6. The wholesale industry is going online
As per Economic Times, the D2C market has shown a steep rise with a record figure of US$ 0.3 Billion over the past years. With a huge upside potential and lucrative growth opportunities, the wholesale industry is gradually embracing e-commerce. As more wholesalers take up space on the internet, e-commerce brands are more likely to get better options allowing them to improve the quality of their products at a lower cost.
Four areas to investigate before international expansion
1. Start with operations
The success of any organization always depends on its operations. As the backbone of an e-commerce brand, weighing the current capability of the operations department is a must. Furthermore, one should have a hiring plan based on the expected demand.

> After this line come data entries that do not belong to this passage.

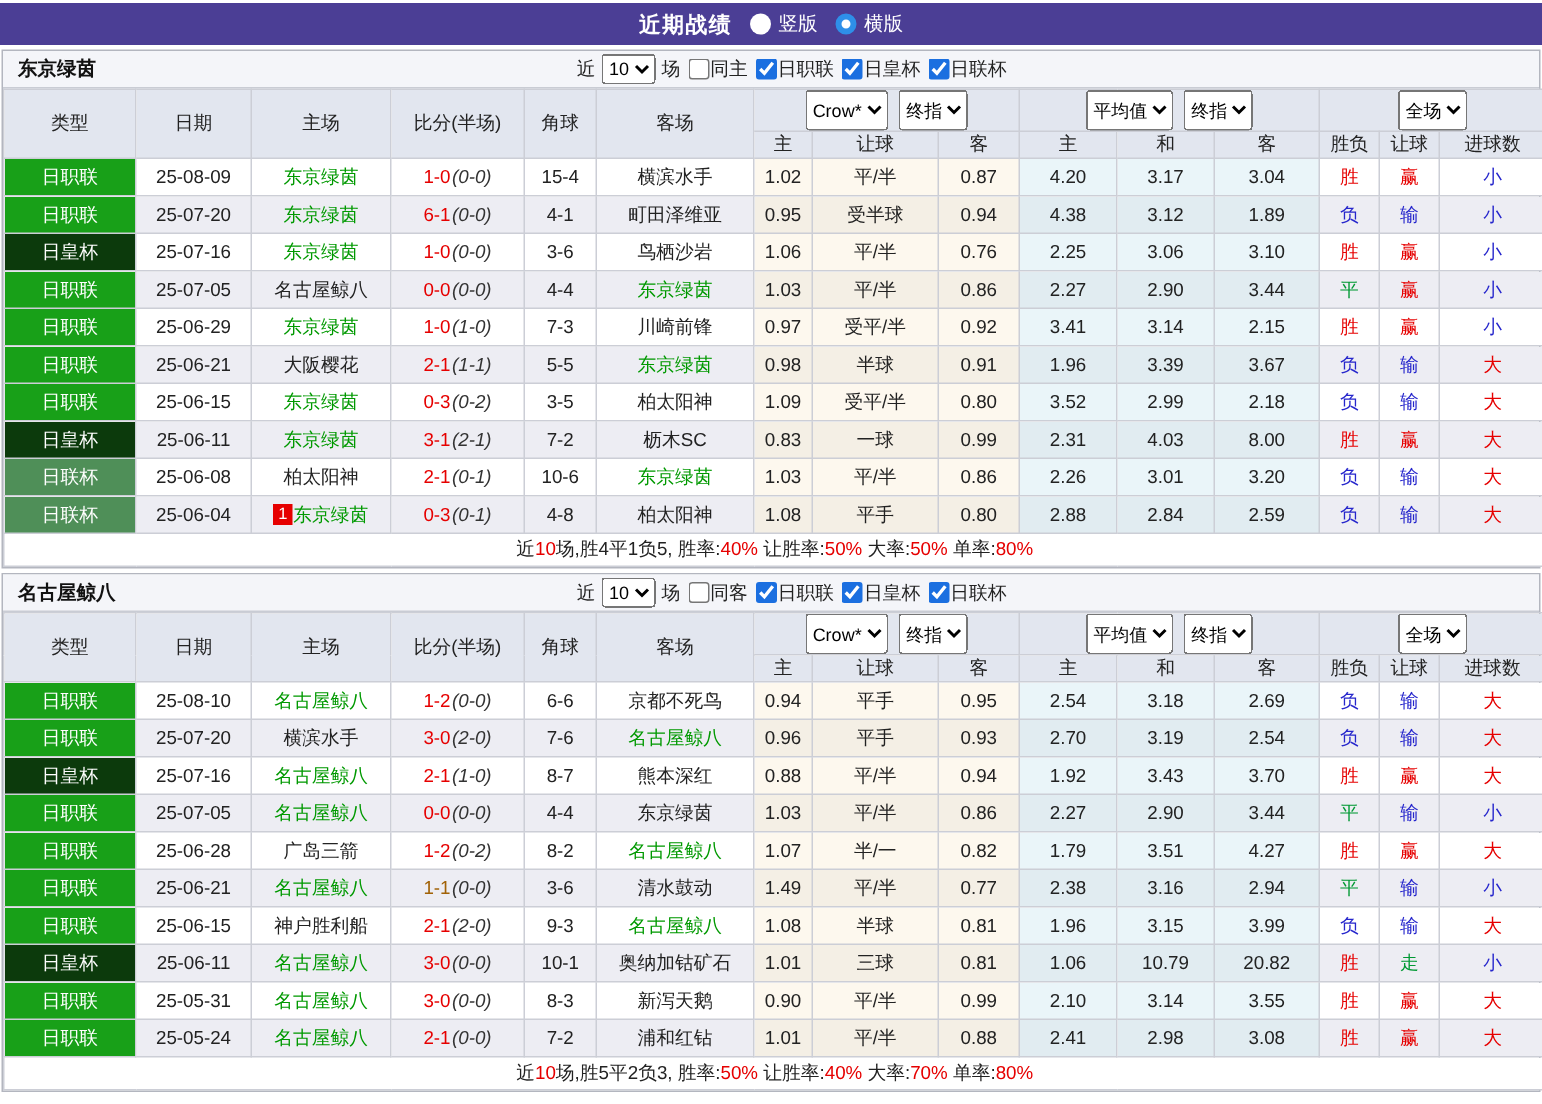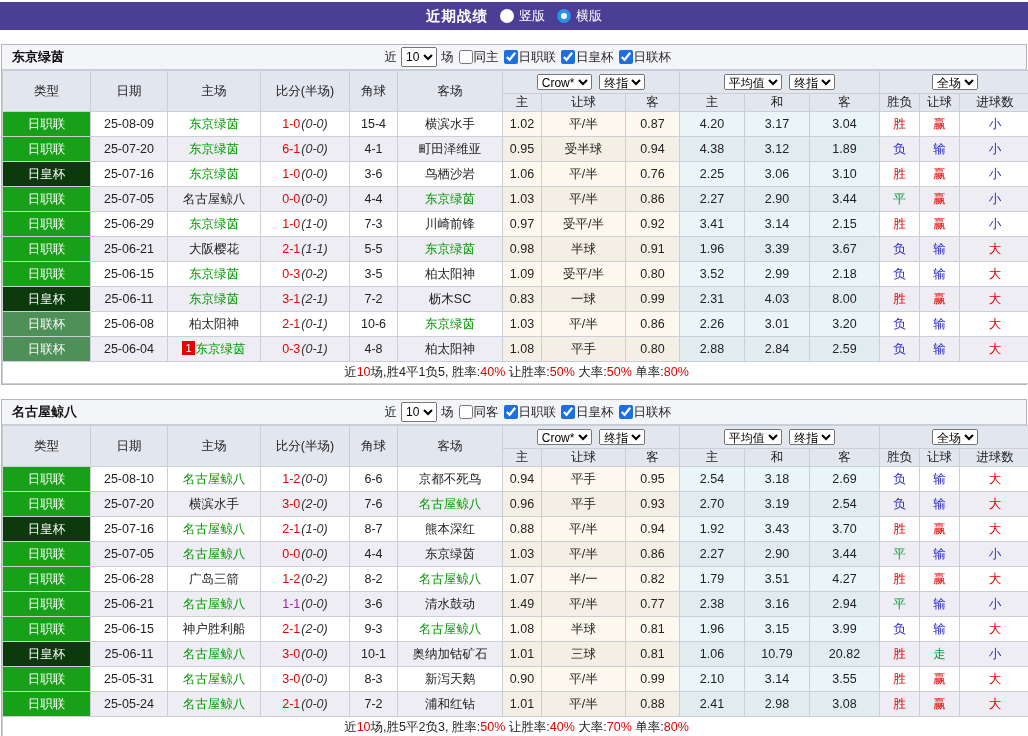--- a/index.html
+++ b/index.html
@@ -15,7 +15,7 @@
   .radio.sel .rdot { border:4px solid #2e8fe9; background:#fff; }
 
   
-  section.block { margin:14px 1px 0 1px; border:1px solid #b3b6bf; }
+  section.block { margin:3px 1px 0 1px; border:1px solid #b3b6bf; }
   .team-bar { height:25px; background:#f4f5f9; display:flex; align-items:center;
     padding:0 10px; border-bottom:1px solid #c9ccd4; }
   .team-name { font-weight:bold; font-size:13px; color:#111; }

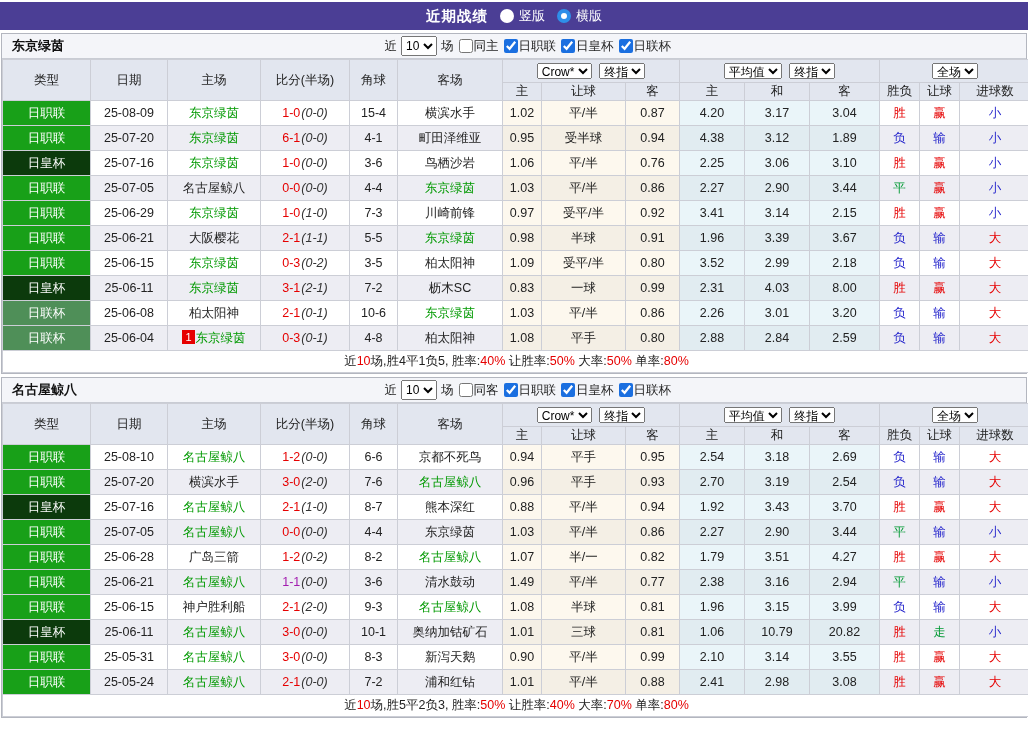--- a/index.html
+++ b/index.html
@@ -31,7 +31,7 @@
   thead th { background:#e2e6ef; font-size:12.5px; color:#222; }
   tr.h1 th { height:23px; }
   tr.h2 th { height:17px; }
-  thead select { font-size:12px; height:16px; margin:0 2px; }
+  thead select { font-size:12px; height:27px; margin:0 2px; }
   tbody td { height:25px; font-size:12.5px; }
   tr.odd  td { background:#fff; }
   tr.even td { background:#ededf3; }

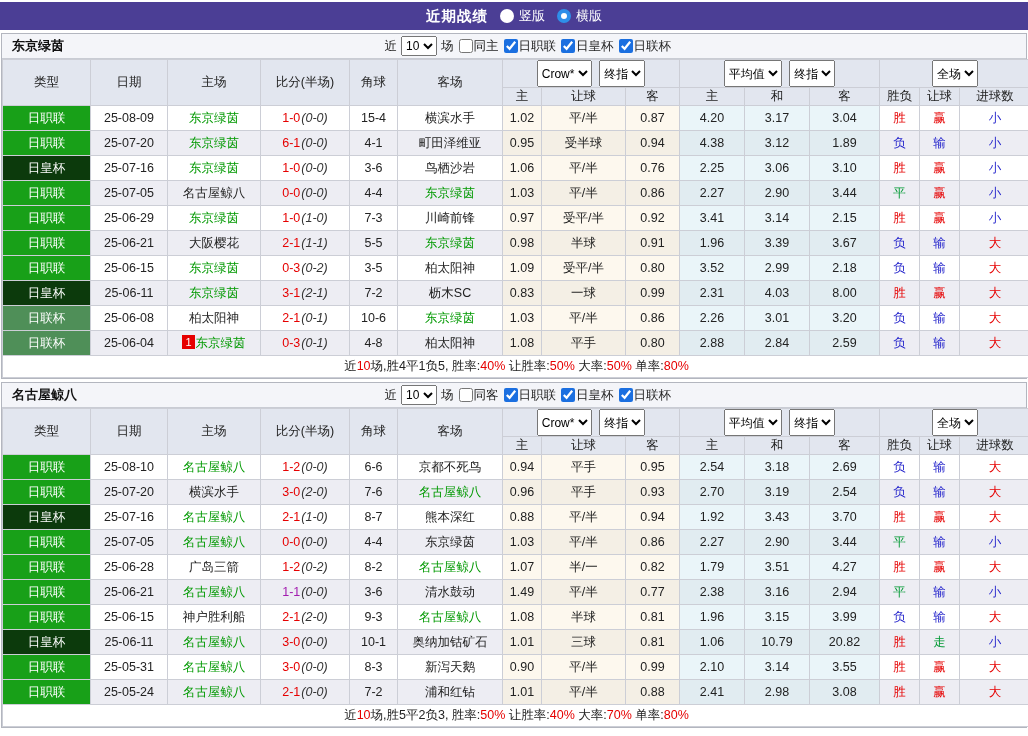--- a/index.html
+++ b/index.html
@@ -480,7 +480,7 @@
           <td class="c-type" style="background: rgb(24, 160, 24);">日职联</td>
           <td class="c-date">25-06-21</td>
           <td class="c-team"><span style="color: rgb(0, 153, 0);">名古屋鲸八</span></td>
-          <td class="c-score"><span class="ft" style="color: #a21caf;">1-1</span><span class="ht">(0-0)</span></td>
+          <td class="c-score"><span class="ft" style="color: #a16207;">1-1</span><span class="ht">(0-0)</span></td>
           <td class="c-corner">3-6</td>
           <td class="c-team"><span>清水鼓动</span></td>
           <td class="c-crow">1.49</td>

2. Weigh product demand with international supply
Every industry has been plagued with high competition, which allows new entrants to make well-rounded decisions. While entering an international territory, a brand can access data to identify product demand beforehand. Deducing this specific information might allow an E-commerce brand to pre-determine the amount of potential ROI that one can leverage.
3. Look for a competitive vacuum
Every region has a diverse crowd with specific buying potential. Due to the availability of the required data, an E-commerce brand can weigh the potential of each pricing segment while considering the USP of their future competitors.
4. Determine the scope of expansion
The demand in specific price segments, the USP of future competitors, pre-planned brand positioning, and an overall market cap in the predetermined segments are required. Once the mentioned factors are identified and calculated, you can make further enhancements. Since many companies are already operating in the chosen price segment, they can estimate certain other variables, such as the lifetime value of a customer and retention rates. When two of these factors are included in the equation, one can easily weigh the scope of expansion and profitability. Therefore, an e-commerce brand can make a well-rounded profitable decision.